Les entrepreneurs sociaux se sont donnés rendez-vous au forum qui leur est dédié, du 19 au 21 juin à Libreville. Occasion saisie par les coopératives, mutuelles, associations et fondations d’étaler leur savoir-faire en exposant des produits 100% made in Gabon. Parmi elles, l’association Buvoindi Cosmetic, spécialisée dans produits cosmétiques naturels, dont la présidente a fait le tour de son activité avec Gabonreview.

Murielle Missiu faisant la promotion de ces produits de beauté, le 19 juin 2019 à Libreville. © Gabonreview

 

Gabonreview : Pouvez-vous présenter votre activité ?
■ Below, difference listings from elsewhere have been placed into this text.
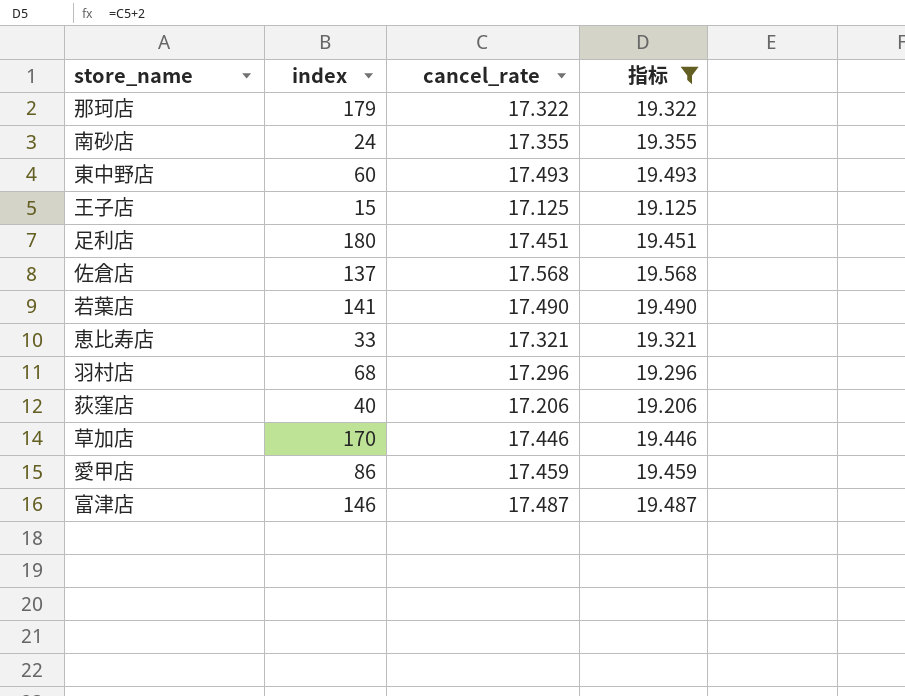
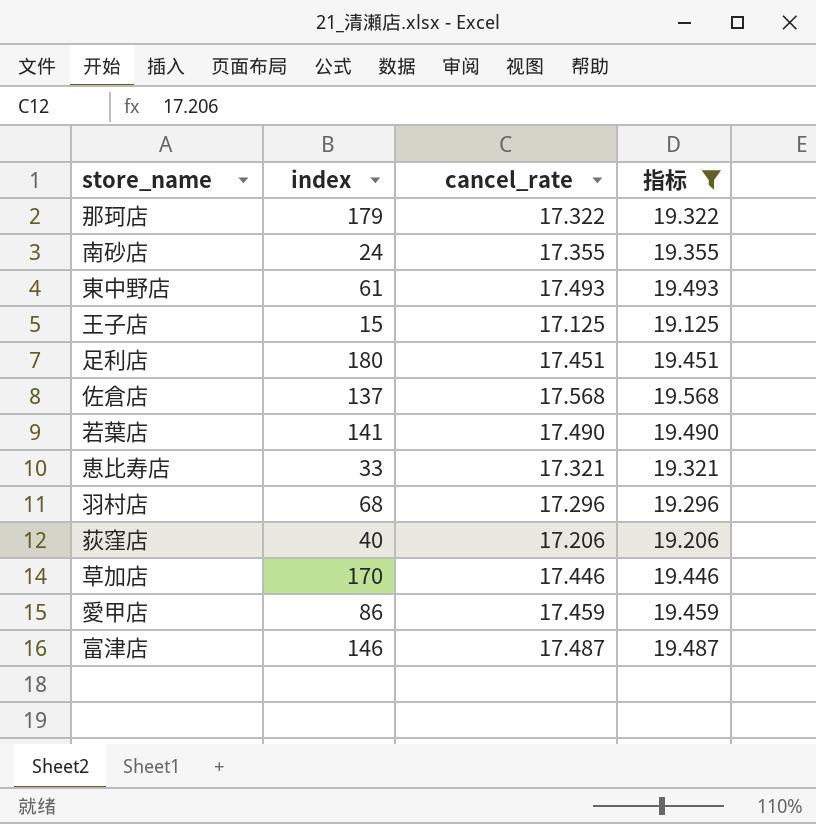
東中野店 | index: 60 -> 61

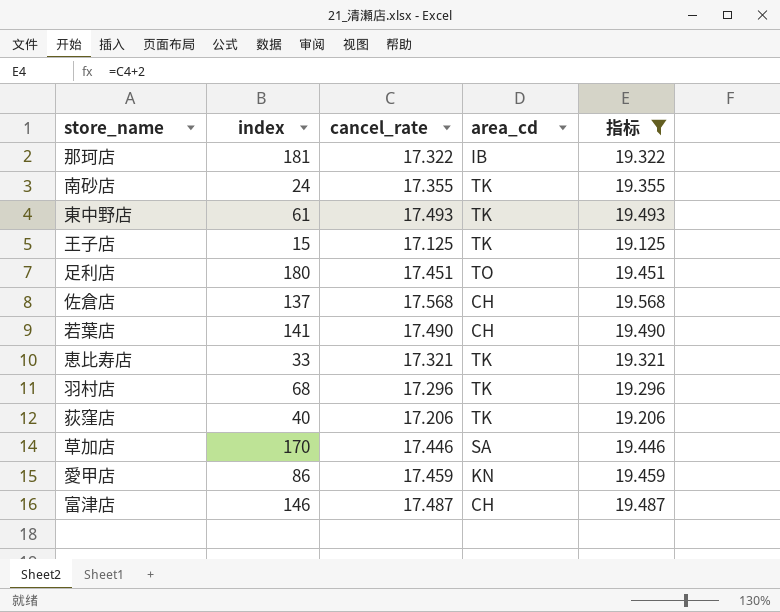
column area_cd | position: none -> 4
那珂店 | index: 179 -> 181

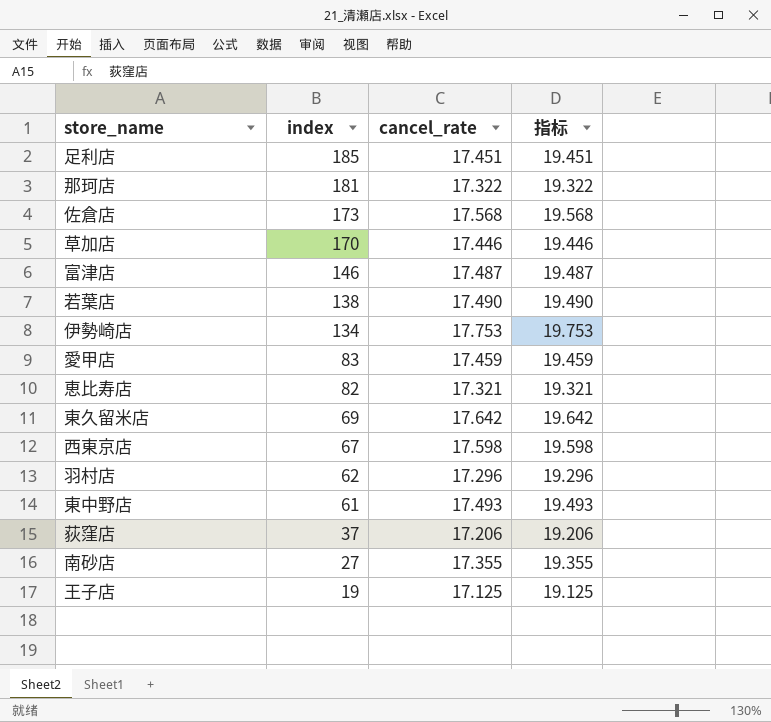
filter: 指标 <= 19.568 -> none
row order: none -> index descending
column area_cd | position: 4 -> none
足利店 | index: 180 -> 185
佐倉店 | index: 137 -> 173
若葉店 | index: 141 -> 138
愛甲店 | index: 86 -> 83
恵比寿店 | index: 33 -> 82
羽村店 | index: 68 -> 62
荻窪店 | index: 40 -> 37
南砂店 | index: 24 -> 27
王子店 | index: 15 -> 19

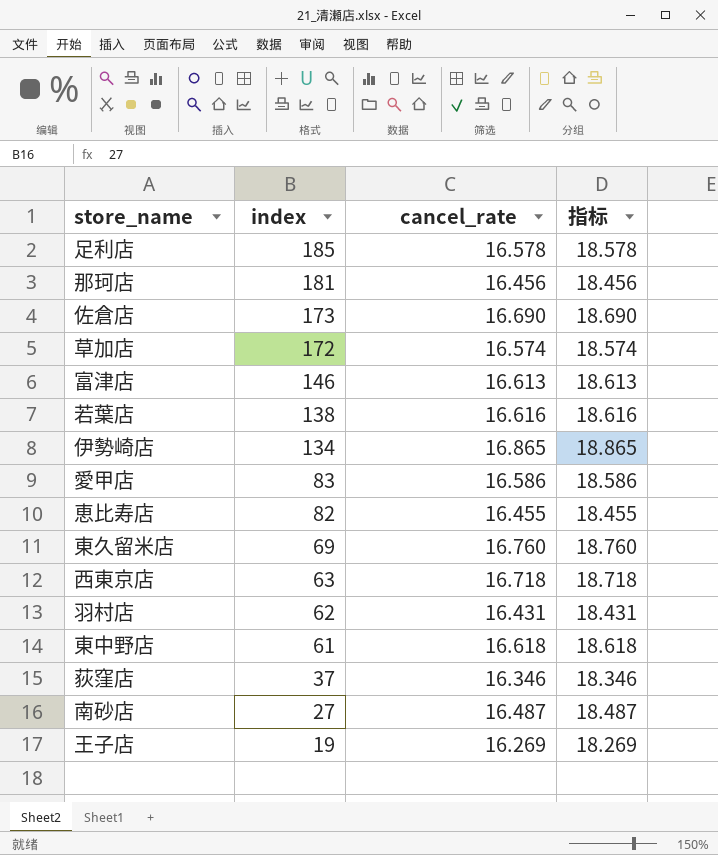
足利店 | cancel_rate: 17.451 -> 16.578
足利店 | 指标: 19.451 -> 18.578
那珂店 | cancel_rate: 17.322 -> 16.456
那珂店 | 指标: 19.322 -> 18.456
佐倉店 | cancel_rate: 17.568 -> 16.690
佐倉店 | 指标: 19.568 -> 18.690
草加店 | index: 170 -> 172
草加店 | cancel_rate: 17.446 -> 16.574
草加店 | 指标: 19.446 -> 18.574
富津店 | cancel_rate: 17.487 -> 16.613
富津店 | 指标: 19.487 -> 18.613
若葉店 | cancel_rate: 17.490 -> 16.616
若葉店 | 指标: 19.490 -> 18.616
伊勢崎店 | cancel_rate: 17.753 -> 16.865
伊勢崎店 | 指标: 19.753 -> 18.865
愛甲店 | cancel_rate: 17.459 -> 16.586
愛甲店 | 指标: 19.459 -> 18.586
恵比寿店 | cancel_rate: 17.321 -> 16.455
恵比寿店 | 指标: 19.321 -> 18.455
東久留米店 | cancel_rate: 17.642 -> 16.760
東久留米店 | 指标: 19.642 -> 18.760
西東京店 | index: 67 -> 63
西東京店 | cancel_rate: 17.598 -> 16.718
西東京店 | 指标: 19.598 -> 18.718
羽村店 | cancel_rate: 17.296 -> 16.431
羽村店 | 指标: 19.296 -> 18.431
東中野店 | cancel_rate: 17.493 -> 16.618
東中野店 | 指标: 19.493 -> 18.618
荻窪店 | cancel_rate: 17.206 -> 16.346
荻窪店 | 指标: 19.206 -> 18.346
南砂店 | cancel_rate: 17.355 -> 16.487
南砂店 | 指标: 19.355 -> 18.487
王子店 | cancel_rate: 17.125 -> 16.269
王子店 | 指标: 19.125 -> 18.269

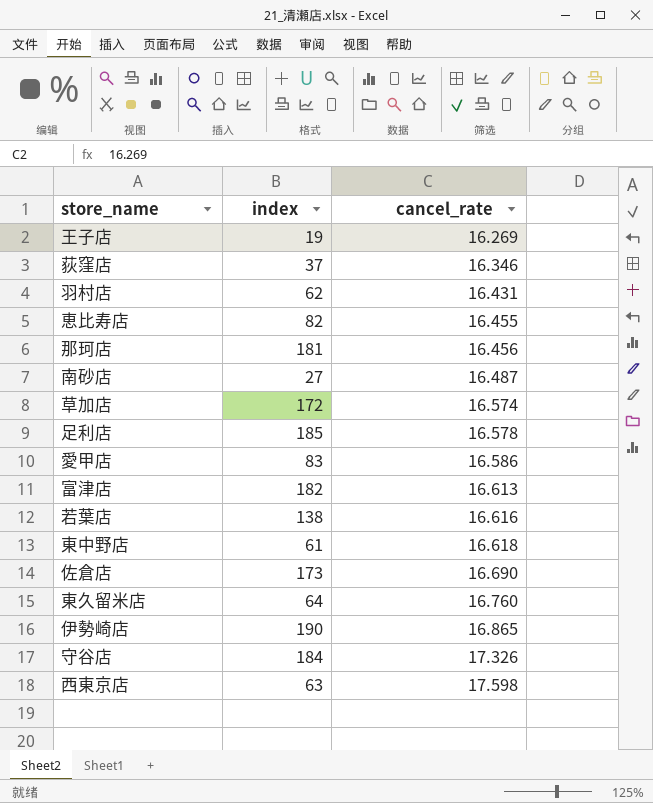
row order: index descending -> cancel_rate ascending
column 指标 | formula: [cancel_rate] + 2 -> none
富津店 | index: 146 -> 182
東久留米店 | index: 69 -> 64
伊勢崎店 | index: 134 -> 190
row 守谷店: none -> 184 | 17.326
西東京店 | cancel_rate: 16.718 -> 17.598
Murielle Missiu : Nous faisons dans la fabrication de produits de beauté naturels locaux, notamment les savonnettes, les gelées, les crèmes pour le corps et les huiles essentielles. Nous valorisons les produits de beauté naturels made in Gabon. En plus de Libreville, nous sommes également présents à Franceville, Mouila et Port-Gentil. Nous ambitionnons nous installer à Tchibanga, Makokou et Oyem.

Qu’espérez-vous en participant au forum sur l’entreprenariat social ?

Nos attentes sont de faire connaître nos produits et montrer qu’il y a des Gabonais qui produisent (artisanalement, ndlr) localement et naturellement, des produits cosmétiques.

L’entrepreneuriat social peut-il participer à résorber le chômage ?

Oui ! Car dans notre chaine de production, Nous employons des jeunes. Au sein de notre boutique à Libreville, par exemple, nous employons une vendeuse qui est payée chaque fin du mois. Par cette activité, nous contribuons à l’emploi social. Globalement, notre activité emploie quatre personnes.

© Gabonreview

Quelles sont les difficultés auxquelles vous êtes confrontées ?

L’une des difficultés est la cherté de certains produits de base. Nous, par exemple, nous utilisons beaucoup d’huile d’olive dans l’élaboration de nos produits cosmétiques. Mais cette essence est très chère sur le marché. Ce qui constitue un frein.

Peut-être un mot à l’endroit des autorités…

Dans le cadre de l’activité de valorisation des produits locaux, nous souhaiterions que l’Etat nous aide davantage financièrement. Si nous enregistrons une explosion de la demande, comment répondrions-nous si nous ne sommes pas soutenus financièrement ? Dans d’autre pays, c’est comme ça que se passe.